**EXTRACTED ENTRIES:**
◆ ◆ ◆ ◆ ◆ ◆ ◆

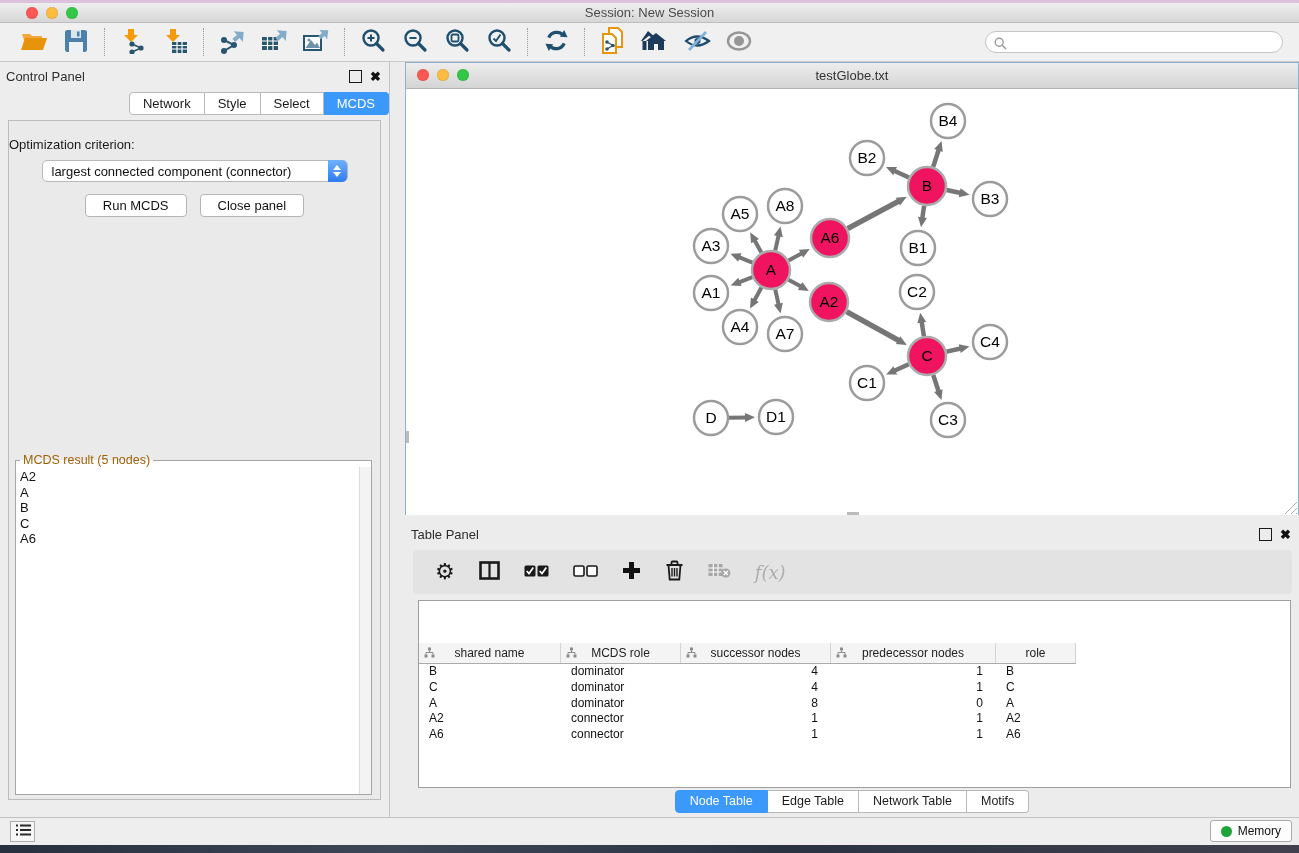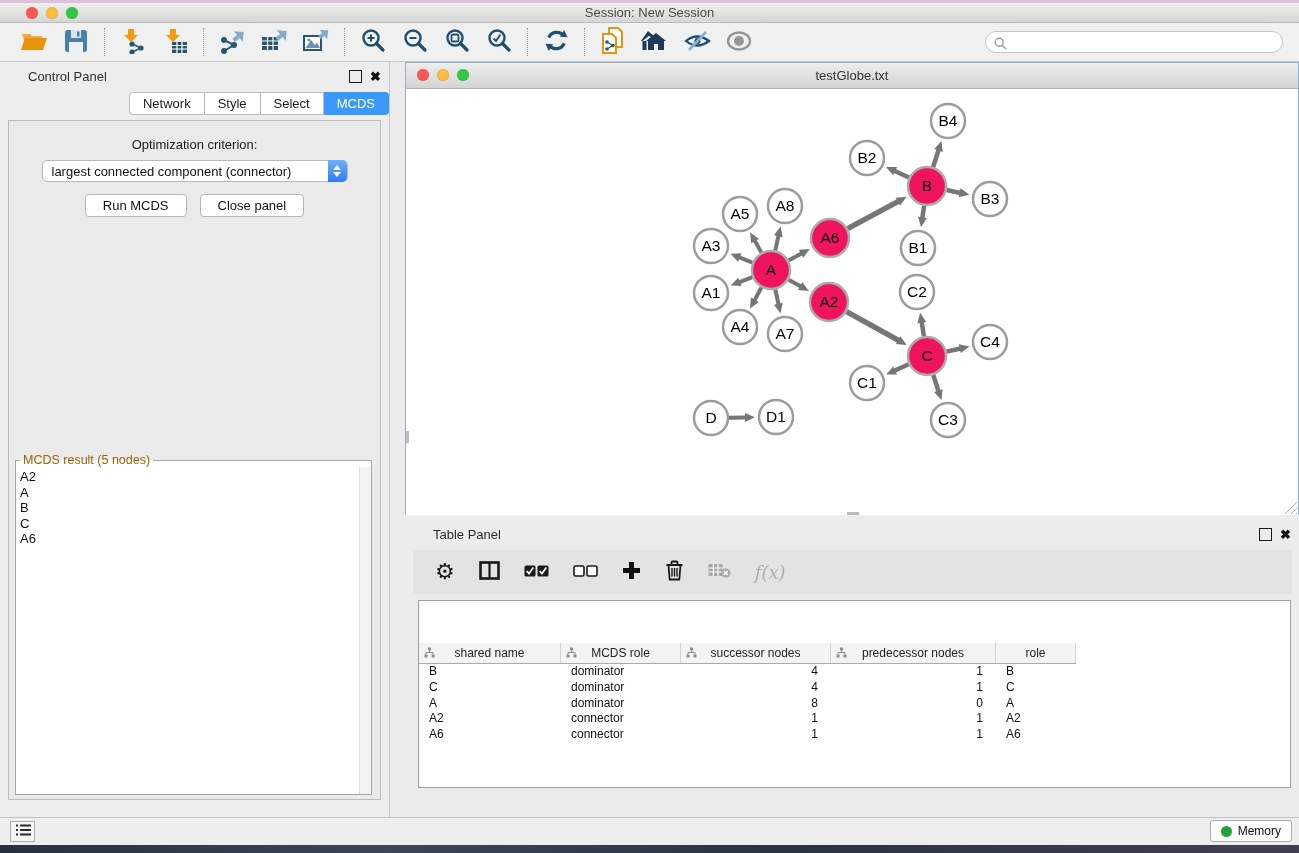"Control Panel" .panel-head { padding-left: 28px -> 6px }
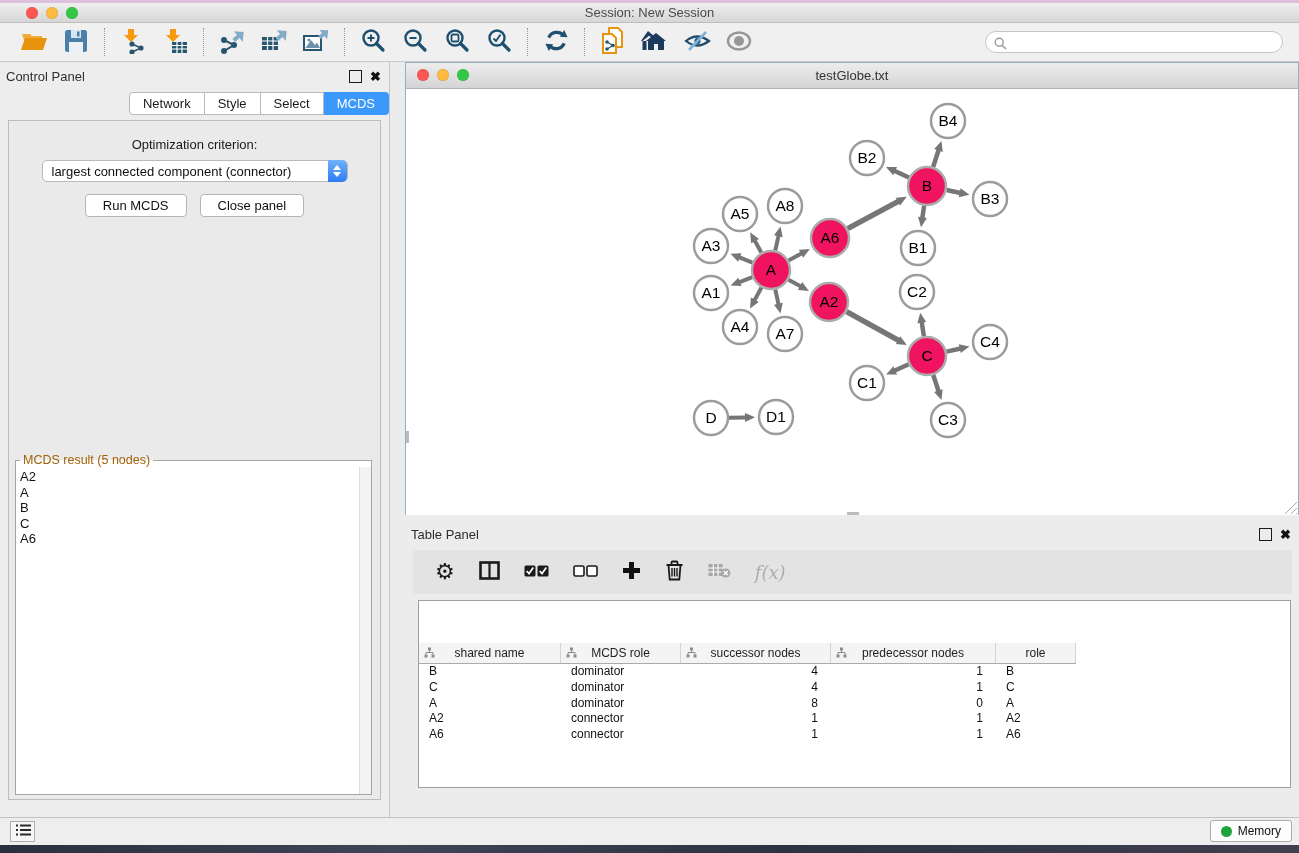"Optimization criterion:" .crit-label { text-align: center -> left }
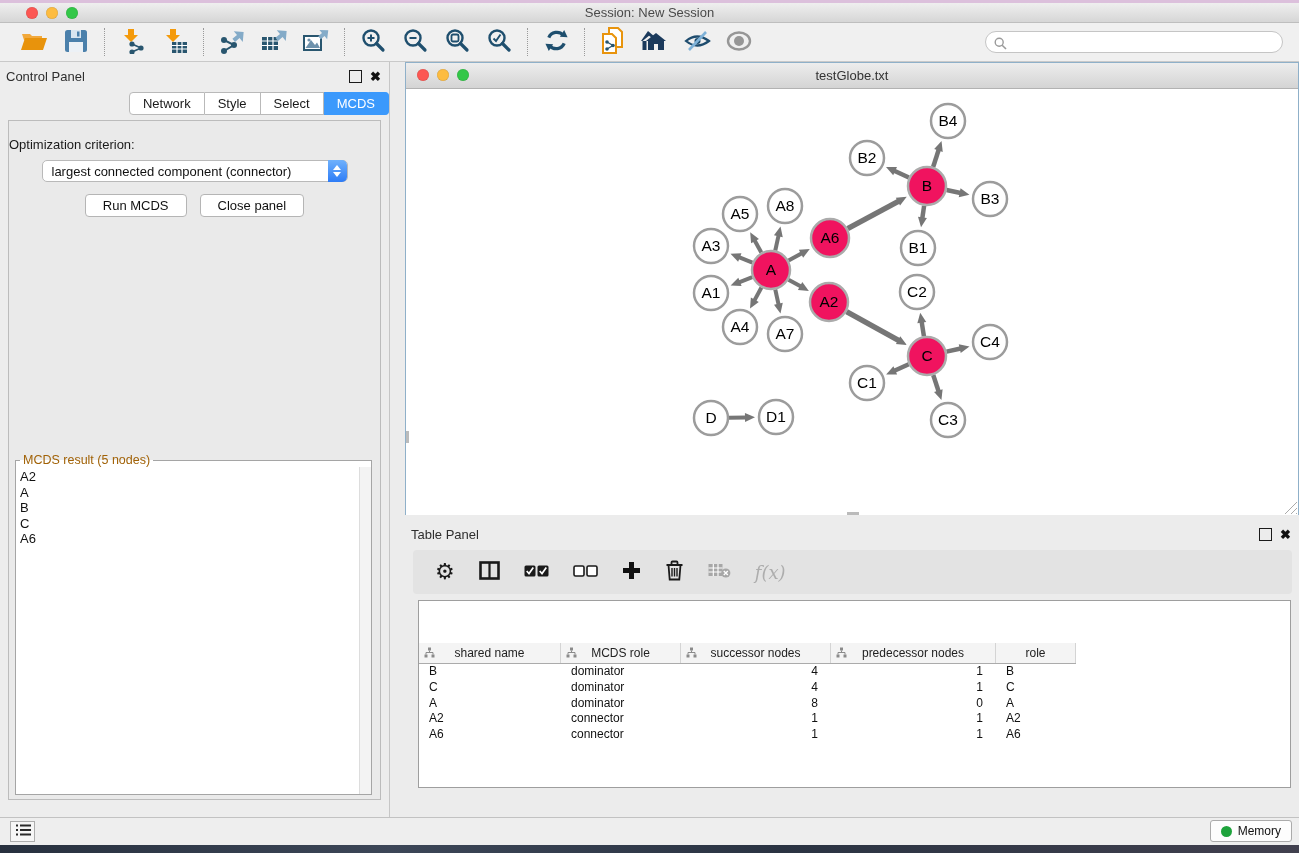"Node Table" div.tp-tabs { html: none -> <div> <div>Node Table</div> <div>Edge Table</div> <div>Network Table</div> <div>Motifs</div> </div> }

◆ ◆ ◆ ◆ ◆ ◆ ◆

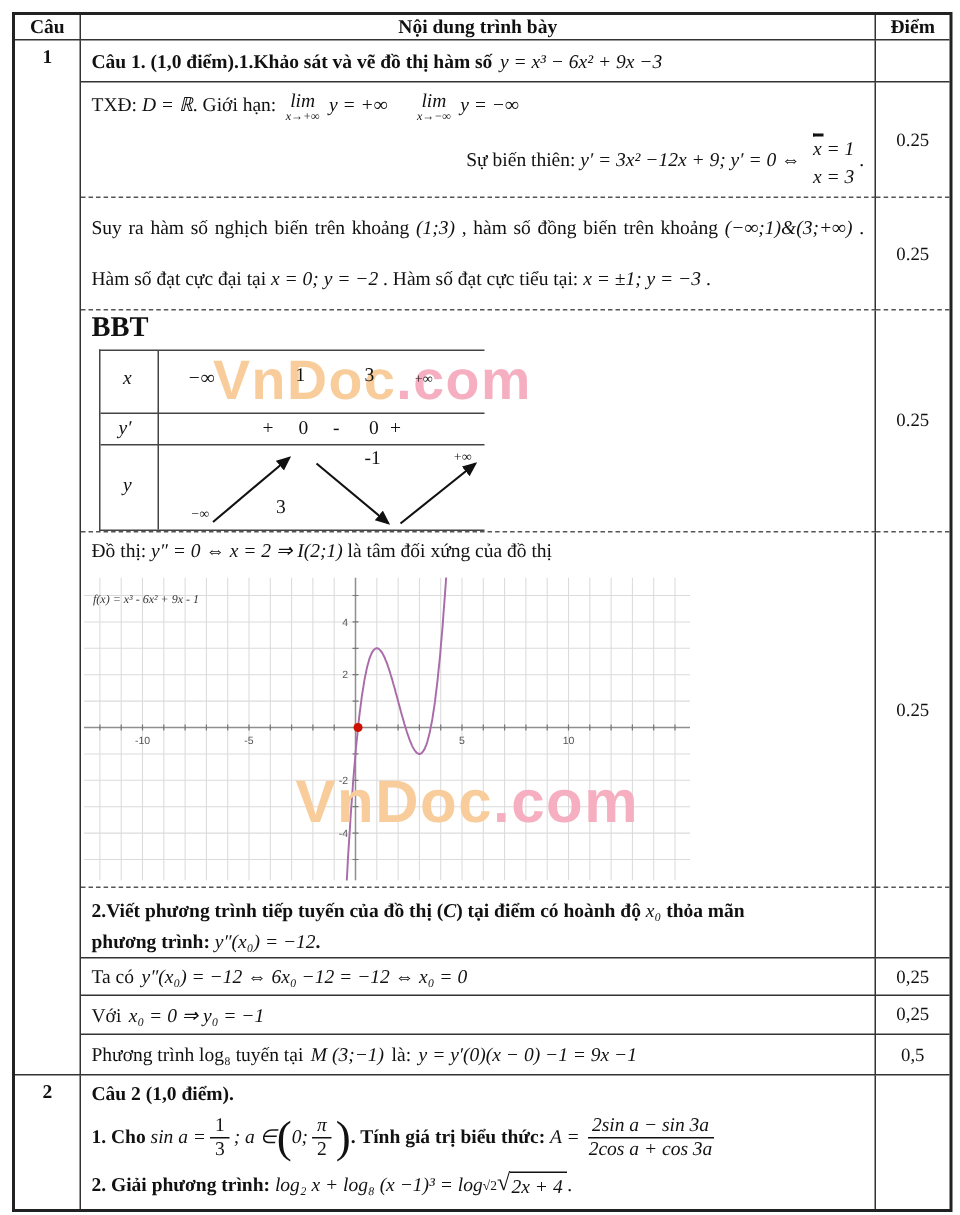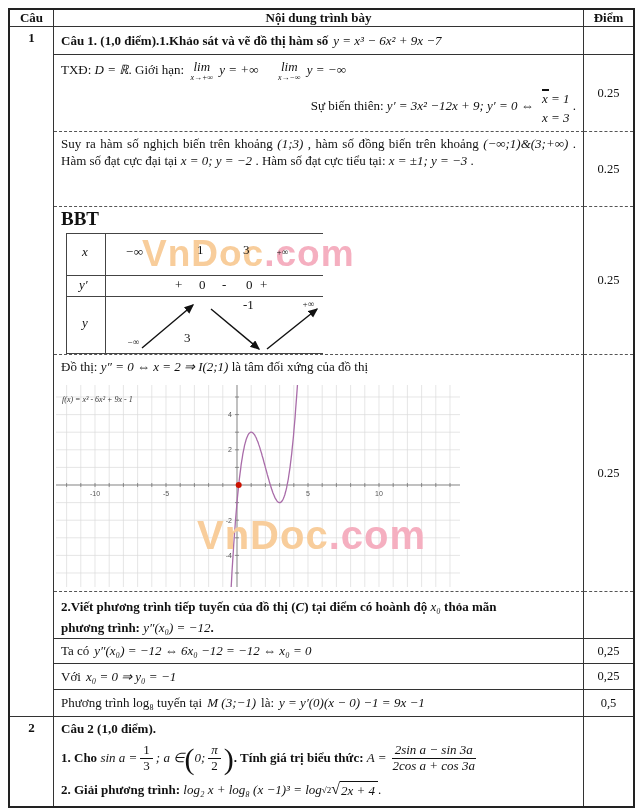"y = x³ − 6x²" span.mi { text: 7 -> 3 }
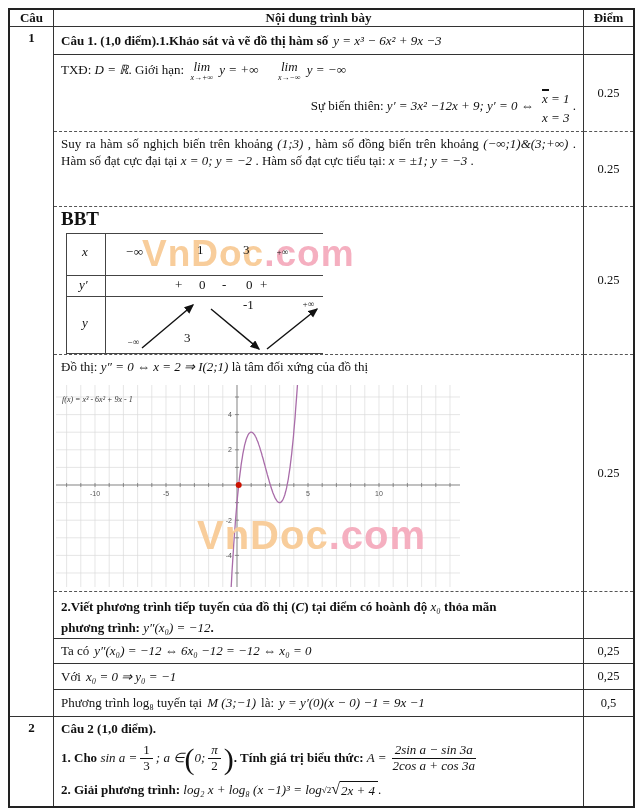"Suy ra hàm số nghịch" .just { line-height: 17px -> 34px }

◆ ◆ ◆ ◆ ◆ ◆ ◆

**TASK STATEMENT:** From the records above, copy exactly the stretch from the line holding "padding-left: 28px ->" through the line holding "html: none ->", both ends included, without the pictures.

**TASK RESPONSE:**
"Control Panel" .panel-head { padding-left: 28px -> 6px }
"Optimization criterion:" .crit-label { text-align: center -> left }
"Node Table" div.tp-tabs { html: none -> <div> <div>Node Table</div> <div>Edge Table</div> <div>Network Table</div> <div>Motifs</div> </div> }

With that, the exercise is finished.